36.
Doch nun zum Exil in Babylon: wenn der Geist Gottes durch seinen Propheten Jeremias dazu aufruft, dorthin zu ziehen (?cf. Jer. 27,9), und auch für jene zu beten, unter deren Herrschaft sie in der Fremde lebten, da in deren Frieden auch ihr eigener Friede begründet sei (cf. Ib. 29,7), und dort Häuser zu bauen, neue Weinstöcke zu pflanzen und Gärten anzulegen (ib. 29,5), wer würde da nicht erkennen, was damit modellhaft angekündigt wird, wenn man sieht, dass auch die wahren Israeliten, in denen keine Falschheit ist (cf. Joh. 1,47), im Auftrag der Apostel mit der Heilsbotschaft des Evangeliums ins Herrschaftsgebiet der Heiden übersiedelten? Daher sagt uns der Apostel gleichsam als Echo auf Jeremias (I Tim. 2,1 ff.): Vor allem anderen fordere ich auf zu Bitten und Gebeten, zu Fürbitten und Danksagungen für alle Menschen, für die Herrscher und alle, die Macht besitzen, damit wir, erfüllt von Ehrfurcht und Liebe, ein ruhiges und ungestörtes Leben führen können. Denn dies ist gut und wohlgefällig vor Gott unserem Retter, der will, dass alle Menschen gerettet werden und zur Erkenntnis der Wahrheit gelangen. Da ja nun als Folge davon auch jene Heiden zum Glauben gelangten, wurden also Wohnstätten des Friedens erbaut, die Basiliken als Versammlungsort der Christen, es wurden neue Rebberge gepflanzt, Gemeinden von Gläubigen, es wurden Gärten angelegt, in denen zwischen allen andern Kräutern jenes Senfkorn herrscht, unter dessen schattiges Laubwerk, das sich nach allen Richtungen mächtig ausbreitet, sich auch der hochstrebende Stolz der Heidenvölker, gleichsam inmitten der Vögel des Himmels, hinflüchtet und dort seine Ruhe findet (cf.
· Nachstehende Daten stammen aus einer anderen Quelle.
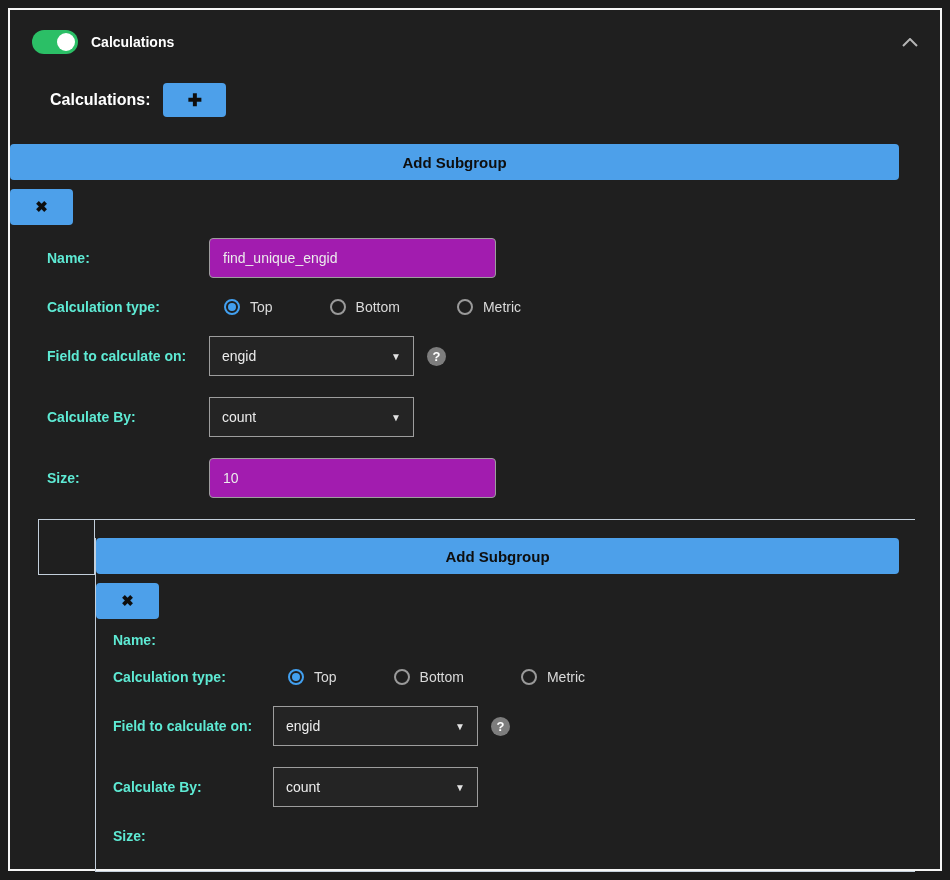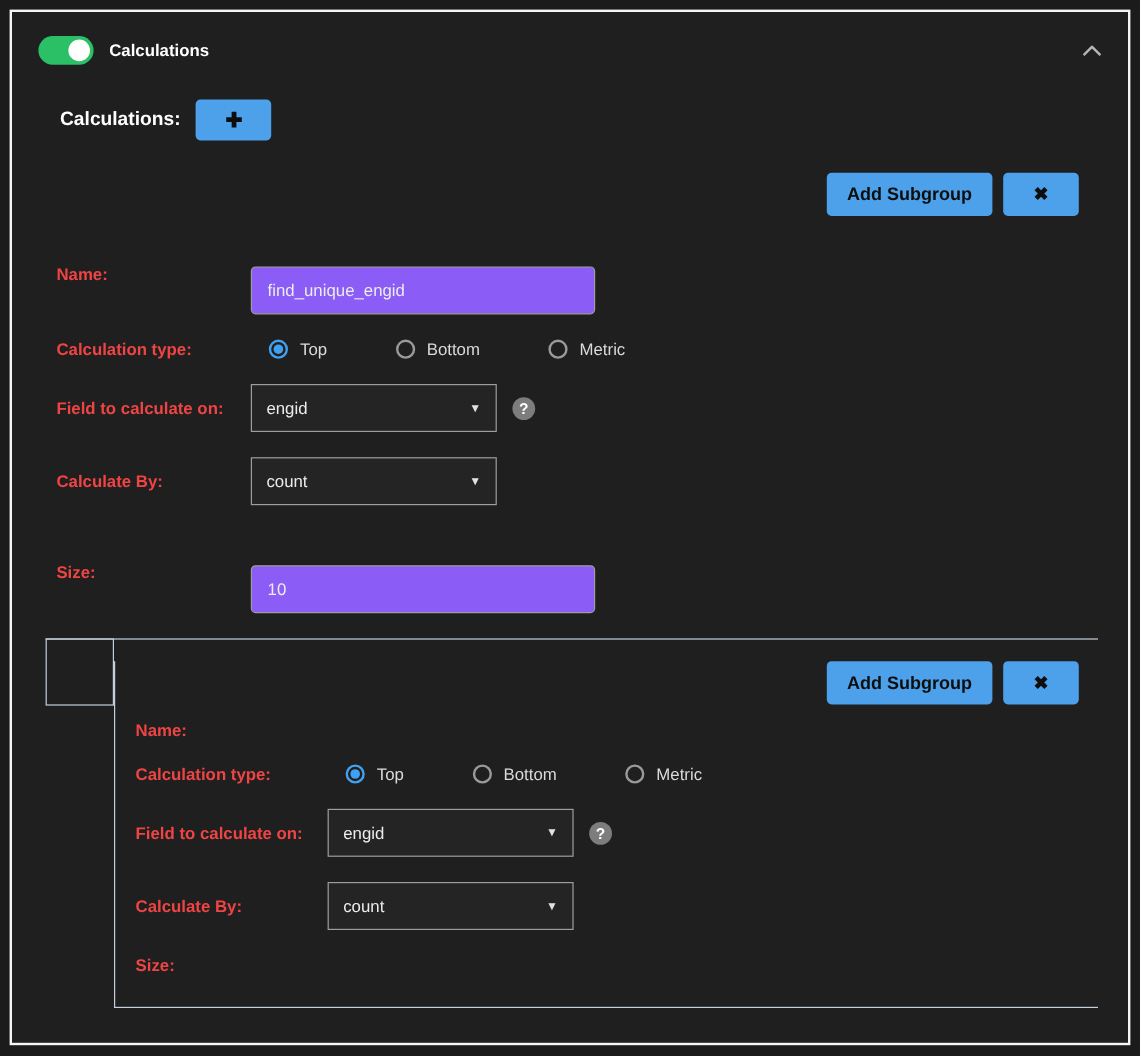"Add Subgroup" .group-actions { flex-direction: none -> column }
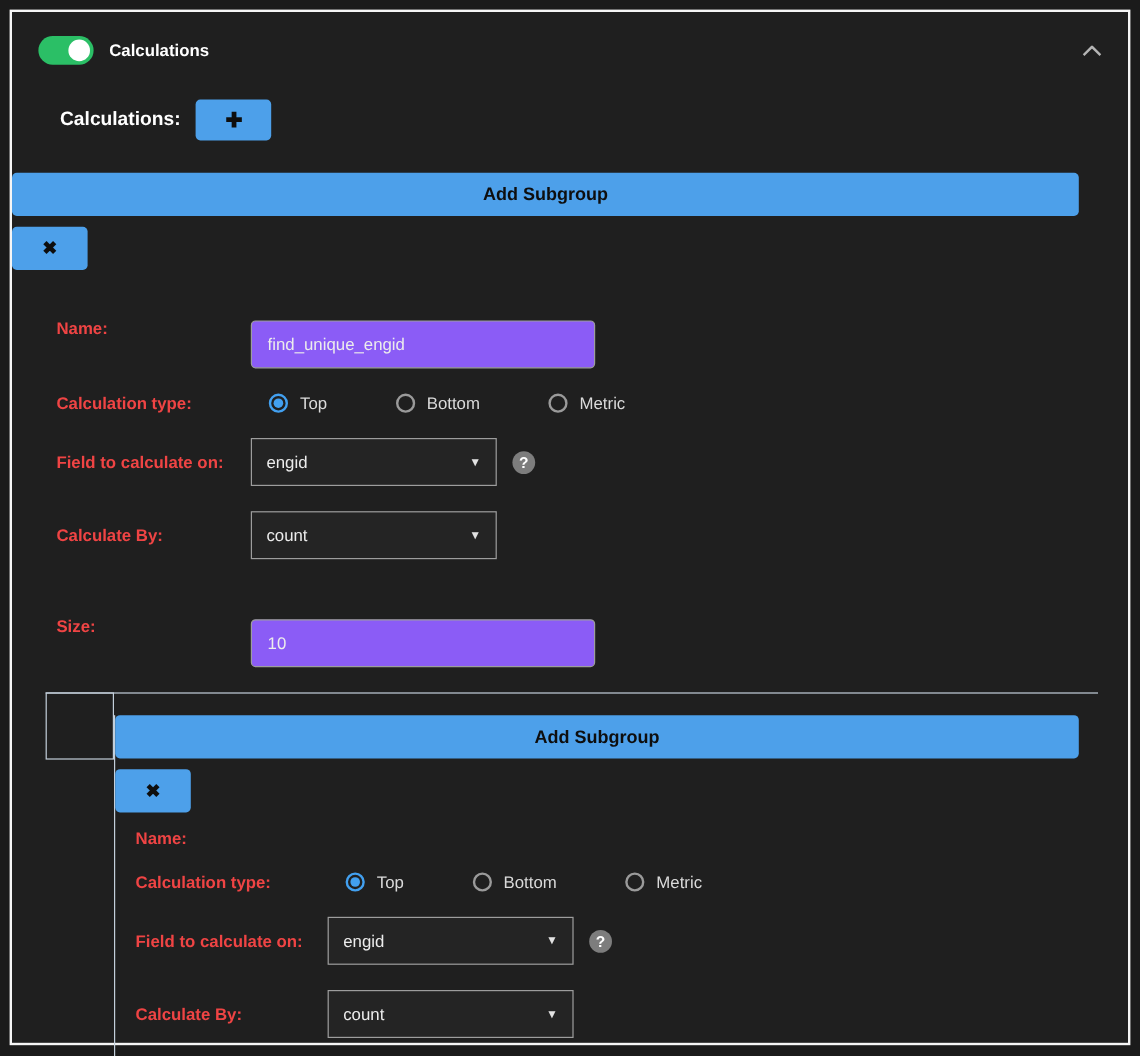"Name:" .form-label { color: #ef4444 -> #5eead4 }
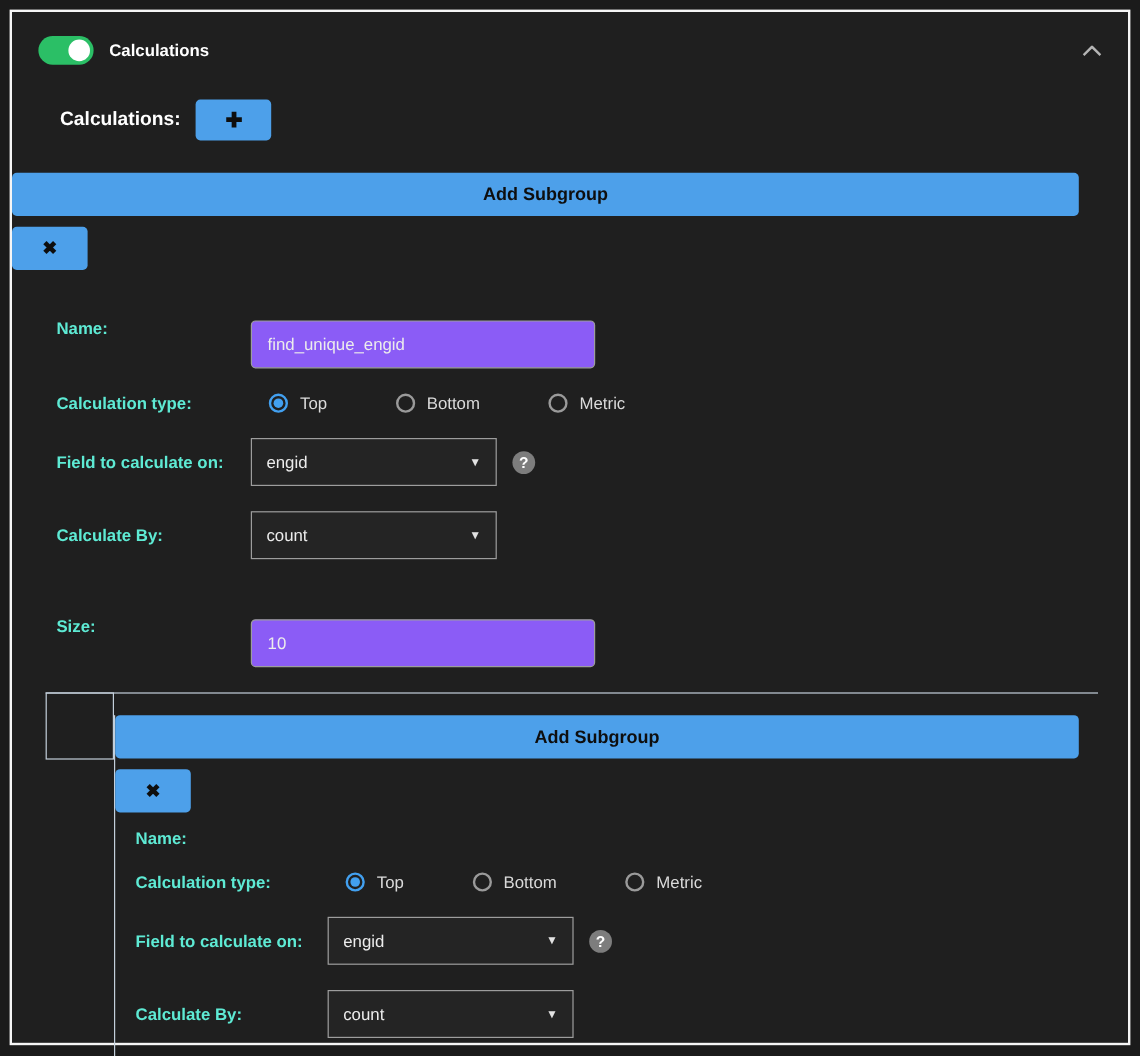"find_unique_engid" .text-input { background: #8b5cf6 -> #a21caf; margin-top: 29px -> none }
Mt. 13,31 f.).
Wenn man dann 70 Jahre später, so wie es der gleiche Jeremias prophezeit hatte (cf. Jer. 29,10), auch noch aus der Gefangenschaft zurückkehrt, und der Tempel neu errichtet wird (cf. Esra 1), welcher Christusgläubige würde das nicht so deuten, dass auch für uns, d.h. die Kirche Gottes, bestimmt ist, nach Ablauf der Zeiten, die im Siebner-Rhythmus der Tage dahineilen, aus dem Exil dieser irdischen Welt ins himmlische Jerusalem zurückzukehren? Durch wen anders wird das geschehen als durch Jesus Christus, den wahren Hohepriester, dessen Modellbild jener Jesus darstellte, der Hohepriester aus jener Zeit, in der der Tempel nach der Gefangenschaft wieder aufgebaut wurde (cf. Esra 3,2)?
Wen sah der Prophet Zacharias im schmutzigen Gewand, und wie ihm dann, als der Teufel, der als Ankläger neben ihm stand, in die Schranken gewiesen war, das schmutzige Kleid ausgezogen und Gewänder der Ehre und des Ruhms angezogen wurden (cf. Sach. 3,1 ff.)? Ebenso wird auch der Leib Christi, d.h. die Kirche, nachdem der Feind am Ende der Zeiten durch das Gericht in die Schranken gewiesen sein wird, aus dem Jammer des Exils in die Herrlichkeit des ewigen Heils aufgenommen. Dies wird auch im Psalm zur Tempelweihe ganz unverhüllt besungen (Ps. 29,12): Du hast meinen Jammer in Freude verwandelt, du hast mir mein härenes Gewand zerrissen und mich mit Freude umgürtet, damit mein Ruhm dich besinge und ich mich nicht quäle.